(Itemized modification records)
+ + +

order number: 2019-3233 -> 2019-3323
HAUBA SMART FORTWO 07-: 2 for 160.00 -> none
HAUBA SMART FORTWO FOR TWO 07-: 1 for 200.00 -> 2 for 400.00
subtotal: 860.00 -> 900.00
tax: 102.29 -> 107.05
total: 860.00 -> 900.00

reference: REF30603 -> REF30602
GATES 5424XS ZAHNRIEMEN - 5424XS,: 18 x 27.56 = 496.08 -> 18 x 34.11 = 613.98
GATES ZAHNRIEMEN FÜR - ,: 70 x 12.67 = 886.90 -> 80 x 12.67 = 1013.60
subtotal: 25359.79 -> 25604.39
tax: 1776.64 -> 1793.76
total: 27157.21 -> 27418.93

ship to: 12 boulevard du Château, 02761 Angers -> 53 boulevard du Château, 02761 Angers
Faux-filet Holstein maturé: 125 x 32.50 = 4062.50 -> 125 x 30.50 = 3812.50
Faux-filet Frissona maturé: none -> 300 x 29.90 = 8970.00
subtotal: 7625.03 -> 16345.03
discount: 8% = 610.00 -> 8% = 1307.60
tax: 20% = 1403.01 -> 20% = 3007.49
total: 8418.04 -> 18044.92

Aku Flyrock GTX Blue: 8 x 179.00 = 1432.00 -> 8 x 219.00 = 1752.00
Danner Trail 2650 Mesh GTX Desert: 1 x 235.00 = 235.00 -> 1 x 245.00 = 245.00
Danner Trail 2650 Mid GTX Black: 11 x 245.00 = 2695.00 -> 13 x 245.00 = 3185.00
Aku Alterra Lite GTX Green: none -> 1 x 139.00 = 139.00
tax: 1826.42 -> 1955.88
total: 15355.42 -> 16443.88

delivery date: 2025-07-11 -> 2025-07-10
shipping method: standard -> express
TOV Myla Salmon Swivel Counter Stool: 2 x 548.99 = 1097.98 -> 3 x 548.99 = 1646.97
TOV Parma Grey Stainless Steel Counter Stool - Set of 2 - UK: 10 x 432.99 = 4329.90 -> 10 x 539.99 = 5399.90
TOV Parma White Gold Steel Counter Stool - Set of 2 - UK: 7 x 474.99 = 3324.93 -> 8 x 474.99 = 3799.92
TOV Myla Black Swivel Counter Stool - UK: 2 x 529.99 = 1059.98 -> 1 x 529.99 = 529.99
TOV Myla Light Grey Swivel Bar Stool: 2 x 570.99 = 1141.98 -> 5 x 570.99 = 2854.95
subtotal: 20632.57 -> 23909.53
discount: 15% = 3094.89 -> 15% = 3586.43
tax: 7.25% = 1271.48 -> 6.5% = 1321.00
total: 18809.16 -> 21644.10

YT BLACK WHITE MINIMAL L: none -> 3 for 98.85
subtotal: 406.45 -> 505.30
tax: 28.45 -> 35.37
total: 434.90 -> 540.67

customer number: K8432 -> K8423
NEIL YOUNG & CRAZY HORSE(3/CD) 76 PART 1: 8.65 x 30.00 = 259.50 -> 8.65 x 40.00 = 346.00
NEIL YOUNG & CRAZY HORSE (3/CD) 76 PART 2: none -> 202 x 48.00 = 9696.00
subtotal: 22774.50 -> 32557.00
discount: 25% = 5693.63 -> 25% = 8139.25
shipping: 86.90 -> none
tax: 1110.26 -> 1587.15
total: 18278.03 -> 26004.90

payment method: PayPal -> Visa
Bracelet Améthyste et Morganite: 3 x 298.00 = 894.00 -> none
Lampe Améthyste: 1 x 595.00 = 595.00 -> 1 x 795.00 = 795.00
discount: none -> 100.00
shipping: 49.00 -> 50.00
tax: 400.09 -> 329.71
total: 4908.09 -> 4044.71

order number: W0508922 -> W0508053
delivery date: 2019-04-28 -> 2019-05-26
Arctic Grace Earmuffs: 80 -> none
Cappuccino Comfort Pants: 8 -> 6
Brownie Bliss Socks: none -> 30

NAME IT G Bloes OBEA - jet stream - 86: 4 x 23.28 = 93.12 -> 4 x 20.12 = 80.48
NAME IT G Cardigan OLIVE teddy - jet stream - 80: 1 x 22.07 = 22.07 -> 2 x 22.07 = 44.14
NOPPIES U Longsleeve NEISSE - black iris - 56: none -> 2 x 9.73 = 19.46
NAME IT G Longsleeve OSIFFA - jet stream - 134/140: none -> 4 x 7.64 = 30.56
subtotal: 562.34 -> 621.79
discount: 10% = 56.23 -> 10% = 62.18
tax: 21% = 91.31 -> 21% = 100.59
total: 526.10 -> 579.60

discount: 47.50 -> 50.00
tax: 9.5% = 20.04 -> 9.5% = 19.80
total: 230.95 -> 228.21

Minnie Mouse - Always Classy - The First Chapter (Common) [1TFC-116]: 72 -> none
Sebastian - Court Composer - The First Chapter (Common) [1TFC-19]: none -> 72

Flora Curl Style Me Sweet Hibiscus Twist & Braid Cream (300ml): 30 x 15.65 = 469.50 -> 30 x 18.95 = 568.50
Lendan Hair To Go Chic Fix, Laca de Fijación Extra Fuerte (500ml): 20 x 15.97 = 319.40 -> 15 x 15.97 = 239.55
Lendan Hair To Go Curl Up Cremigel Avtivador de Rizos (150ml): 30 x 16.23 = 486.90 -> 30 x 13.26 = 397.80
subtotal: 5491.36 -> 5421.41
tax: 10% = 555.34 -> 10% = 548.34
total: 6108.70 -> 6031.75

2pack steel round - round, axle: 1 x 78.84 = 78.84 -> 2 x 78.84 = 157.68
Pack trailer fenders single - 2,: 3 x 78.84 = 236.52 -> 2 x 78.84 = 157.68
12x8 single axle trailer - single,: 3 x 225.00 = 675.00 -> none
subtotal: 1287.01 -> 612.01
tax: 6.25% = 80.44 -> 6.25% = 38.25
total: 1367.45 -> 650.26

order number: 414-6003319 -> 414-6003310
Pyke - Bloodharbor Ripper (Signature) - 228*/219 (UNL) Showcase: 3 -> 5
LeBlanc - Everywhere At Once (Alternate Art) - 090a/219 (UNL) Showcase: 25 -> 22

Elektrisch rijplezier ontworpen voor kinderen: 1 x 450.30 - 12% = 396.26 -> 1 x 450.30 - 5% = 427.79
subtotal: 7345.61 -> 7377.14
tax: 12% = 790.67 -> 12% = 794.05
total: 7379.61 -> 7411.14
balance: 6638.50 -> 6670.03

+ + +

Put down each entry again, unchanged and complete.

order number: 2019-3233 -> 2019-3323
HAUBA SMART FORTWO 07-: 2 for 160.00 -> none
HAUBA SMART FORTWO FOR TWO 07-: 1 for 200.00 -> 2 for 400.00
subtotal: 860.00 -> 900.00
tax: 102.29 -> 107.05
total: 860.00 -> 900.00

reference: REF30603 -> REF30602
GATES 5424XS ZAHNRIEMEN - 5424XS,: 18 x 27.56 = 496.08 -> 18 x 34.11 = 613.98
GATES ZAHNRIEMEN FÜR - ,: 70 x 12.67 = 886.90 -> 80 x 12.67 = 1013.60
subtotal: 25359.79 -> 25604.39
tax: 1776.64 -> 1793.76
total: 27157.21 -> 27418.93

ship to: 12 boulevard du Château, 02761 Angers -> 53 boulevard du Château, 02761 Angers
Faux-filet Holstein maturé: 125 x 32.50 = 4062.50 -> 125 x 30.50 = 3812.50
Faux-filet Frissona maturé: none -> 300 x 29.90 = 8970.00
subtotal: 7625.03 -> 16345.03
discount: 8% = 610.00 -> 8% = 1307.60
tax: 20% = 1403.01 -> 20% = 3007.49
total: 8418.04 -> 18044.92

Aku Flyrock GTX Blue: 8 x 179.00 = 1432.00 -> 8 x 219.00 = 1752.00
Danner Trail 2650 Mesh GTX Desert: 1 x 235.00 = 235.00 -> 1 x 245.00 = 245.00
Danner Trail 2650 Mid GTX Black: 11 x 245.00 = 2695.00 -> 13 x 245.00 = 3185.00
Aku Alterra Lite GTX Green: none -> 1 x 139.00 = 139.00
tax: 1826.42 -> 1955.88
total: 15355.42 -> 16443.88

delivery date: 2025-07-11 -> 2025-07-10
shipping method: standard -> express
TOV Myla Salmon Swivel Counter Stool: 2 x 548.99 = 1097.98 -> 3 x 548.99 = 1646.97
TOV Parma Grey Stainless Steel Counter Stool - Set of 2 - UK: 10 x 432.99 = 4329.90 -> 10 x 539.99 = 5399.90
TOV Parma White Gold Steel Counter Stool - Set of 2 - UK: 7 x 474.99 = 3324.93 -> 8 x 474.99 = 3799.92
TOV Myla Black Swivel Counter Stool - UK: 2 x 529.99 = 1059.98 -> 1 x 529.99 = 529.99
TOV Myla Light Grey Swivel Bar Stool: 2 x 570.99 = 1141.98 -> 5 x 570.99 = 2854.95
subtotal: 20632.57 -> 23909.53
discount: 15% = 3094.89 -> 15% = 3586.43
tax: 7.25% = 1271.48 -> 6.5% = 1321.00
total: 18809.16 -> 21644.10

YT BLACK WHITE MINIMAL L: none -> 3 for 98.85
subtotal: 406.45 -> 505.30
tax: 28.45 -> 35.37
total: 434.90 -> 540.67

customer number: K8432 -> K8423
NEIL YOUNG & CRAZY HORSE(3/CD) 76 PART 1: 8.65 x 30.00 = 259.50 -> 8.65 x 40.00 = 346.00
NEIL YOUNG & CRAZY HORSE (3/CD) 76 PART 2: none -> 202 x 48.00 = 9696.00
subtotal: 22774.50 -> 32557.00
discount: 25% = 5693.63 -> 25% = 8139.25
shipping: 86.90 -> none
tax: 1110.26 -> 1587.15
total: 18278.03 -> 26004.90

payment method: PayPal -> Visa
Bracelet Améthyste et Morganite: 3 x 298.00 = 894.00 -> none
Lampe Améthyste: 1 x 595.00 = 595.00 -> 1 x 795.00 = 795.00
discount: none -> 100.00
shipping: 49.00 -> 50.00
tax: 400.09 -> 329.71
total: 4908.09 -> 4044.71

order number: W0508922 -> W0508053
delivery date: 2019-04-28 -> 2019-05-26
Arctic Grace Earmuffs: 80 -> none
Cappuccino Comfort Pants: 8 -> 6
Brownie Bliss Socks: none -> 30

NAME IT G Bloes OBEA - jet stream - 86: 4 x 23.28 = 93.12 -> 4 x 20.12 = 80.48
NAME IT G Cardigan OLIVE teddy - jet stream - 80: 1 x 22.07 = 22.07 -> 2 x 22.07 = 44.14
NOPPIES U Longsleeve NEISSE - black iris - 56: none -> 2 x 9.73 = 19.46
NAME IT G Longsleeve OSIFFA - jet stream - 134/140: none -> 4 x 7.64 = 30.56
subtotal: 562.34 -> 621.79
discount: 10% = 56.23 -> 10% = 62.18
tax: 21% = 91.31 -> 21% = 100.59
total: 526.10 -> 579.60

discount: 47.50 -> 50.00
tax: 9.5% = 20.04 -> 9.5% = 19.80
total: 230.95 -> 228.21

Minnie Mouse - Always Classy - The First Chapter (Common) [1TFC-116]: 72 -> none
Sebastian - Court Composer - The First Chapter (Common) [1TFC-19]: none -> 72

Flora Curl Style Me Sweet Hibiscus Twist & Braid Cream (300ml): 30 x 15.65 = 469.50 -> 30 x 18.95 = 568.50
Lendan Hair To Go Chic Fix, Laca de Fijación Extra Fuerte (500ml): 20 x 15.97 = 319.40 -> 15 x 15.97 = 239.55
Lendan Hair To Go Curl Up Cremigel Avtivador de Rizos (150ml): 30 x 16.23 = 486.90 -> 30 x 13.26 = 397.80
subtotal: 5491.36 -> 5421.41
tax: 10% = 555.34 -> 10% = 548.34
total: 6108.70 -> 6031.75

2pack steel round - round, axle: 1 x 78.84 = 78.84 -> 2 x 78.84 = 157.68
Pack trailer fenders single - 2,: 3 x 78.84 = 236.52 -> 2 x 78.84 = 157.68
12x8 single axle trailer - single,: 3 x 225.00 = 675.00 -> none
subtotal: 1287.01 -> 612.01
tax: 6.25% = 80.44 -> 6.25% = 38.25
total: 1367.45 -> 650.26

order number: 414-6003319 -> 414-6003310
Pyke - Bloodharbor Ripper (Signature) - 228*/219 (UNL) Showcase: 3 -> 5
LeBlanc - Everywhere At Once (Alternate Art) - 090a/219 (UNL) Showcase: 25 -> 22

Elektrisch rijplezier ontworpen voor kinderen: 1 x 450.30 - 12% = 396.26 -> 1 x 450.30 - 5% = 427.79
subtotal: 7345.61 -> 7377.14
tax: 12% = 790.67 -> 12% = 794.05
total: 7379.61 -> 7411.14
balance: 6638.50 -> 6670.03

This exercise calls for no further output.